Laval, Quebec-based Valeant said it would pay $72 in cash - up from $58.30 on Wednesday - and 0.83 share of Valeant stock for each Allergan share. The revised, unsolicited offer was triggered by Pershing Square, the hedge fund controlled by Bill Ackman that is Allergan's biggest shareholder, agreeing to take only stock in Valeant for its Allergan shares.
The offer is worth $53.8 billion, up from Wednesday's $49.9 billion bid.
Allergan shares closed 5.7 percent higher at $167.46 while Valeant shares ended 1.5 per cent higher at $131.21.
BMO analyst David Maris said the revised offer will fall short, adding it seemed "odd and erratic" that Valeant would raise the bid two days after its chief executive, Mike Pearson, promised not to negotiate against himself.
"It makes investors scratch their heads when a new bid comes in before the ink is dry on the previous one," Maris said.
But analyst Ronny Gal of Bernstein Research said the offer increases pressure on Allergan to take action to raise the company's value and also to negotiate with Valeant.
"The offer now appears credible," he said.
"We do not think this is a 'done deal' by a long shot, but obviously the likelihood of success is higher now."

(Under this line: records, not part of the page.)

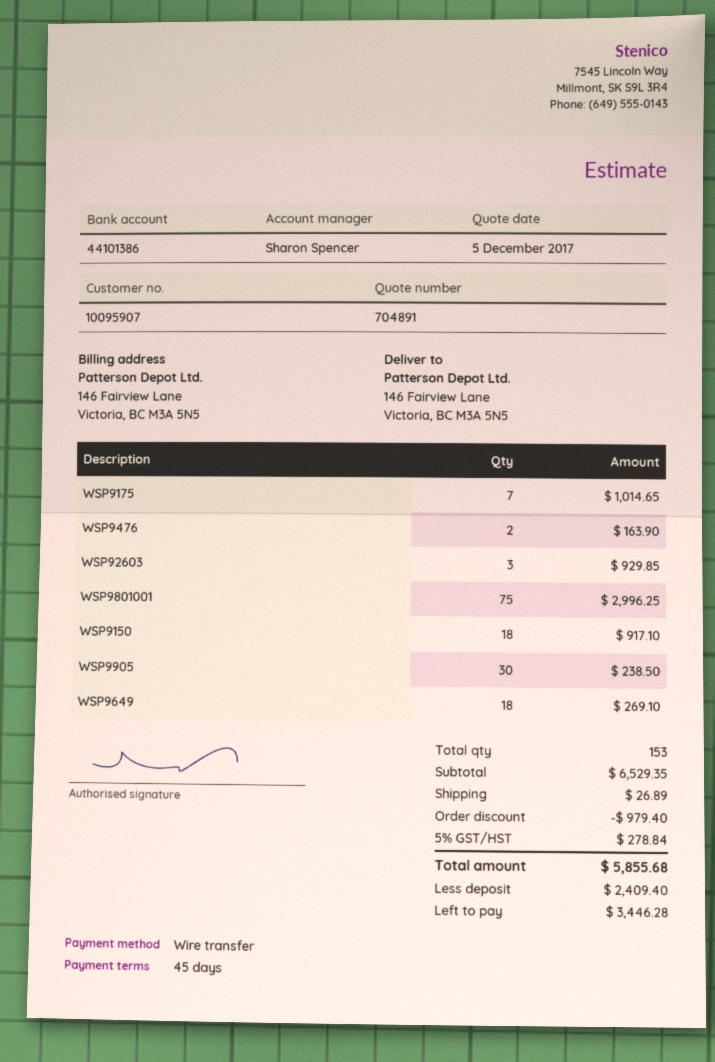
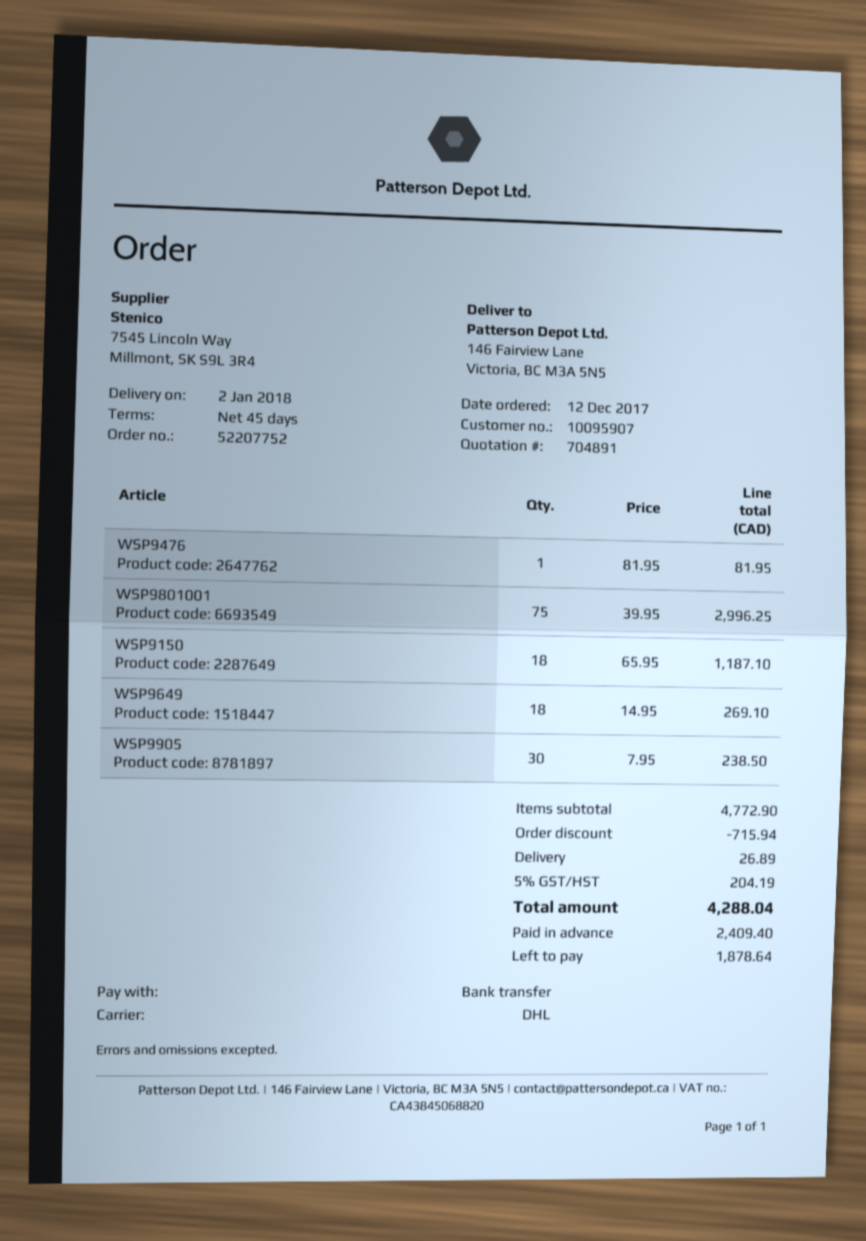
WSP9175: 7 for 1014.65 -> none
WSP9476: 2 for 163.90 -> 1 for 81.95
WSP92603: 3 for 929.85 -> none
WSP9150: 18 for 917.10 -> 18 for 1187.10
subtotal: 6529.35 -> 4772.90
discount: 979.40 -> 715.94
tax: 5% = 278.84 -> 5% = 204.19
total: 5855.68 -> 4288.04
balance: 3446.28 -> 1878.64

Allergan said in a statement that it plans to consider Valeant's latest proposal once it receives it. It is best known for its Botox medicine, which is injected into muscles to smooth wrinkles. Ackman said he called Pearson on Friday morning and offered to take stock for his Allergan shares if Pearson increased the cash offer to other shareholders. "We believe that our gesture to the other Allergan owners makes an extraordinarily strong statement about our belief in the long-term value of this highly strategic business combination," Ackman said in a statement.
The deal value is based on Allergan's 303.5 million diluted shares outstanding as of March 31, 2014, and Ackman's holding of 28,878,638 shares. Along with cash and shares, it also includes the possibility of additional payments worth up to $7.6 billion related to future sales of an experimental eye drug.
Valeant on Wednesday raised the cash component of its bid for Allergan, but the offer disappointed and both stocks dropped.
Buying Allergan would push Valeant closer to its goal of becoming a top-five pharmaceutical company by market cap before the end of 2016, although Pearson also mused on Wednesday about potentially breaking up the company.
Allergan has criticized the sustainability of Valeant's rapid growth through acquisitions, which included contact lens maker Bausch + Lomb last year.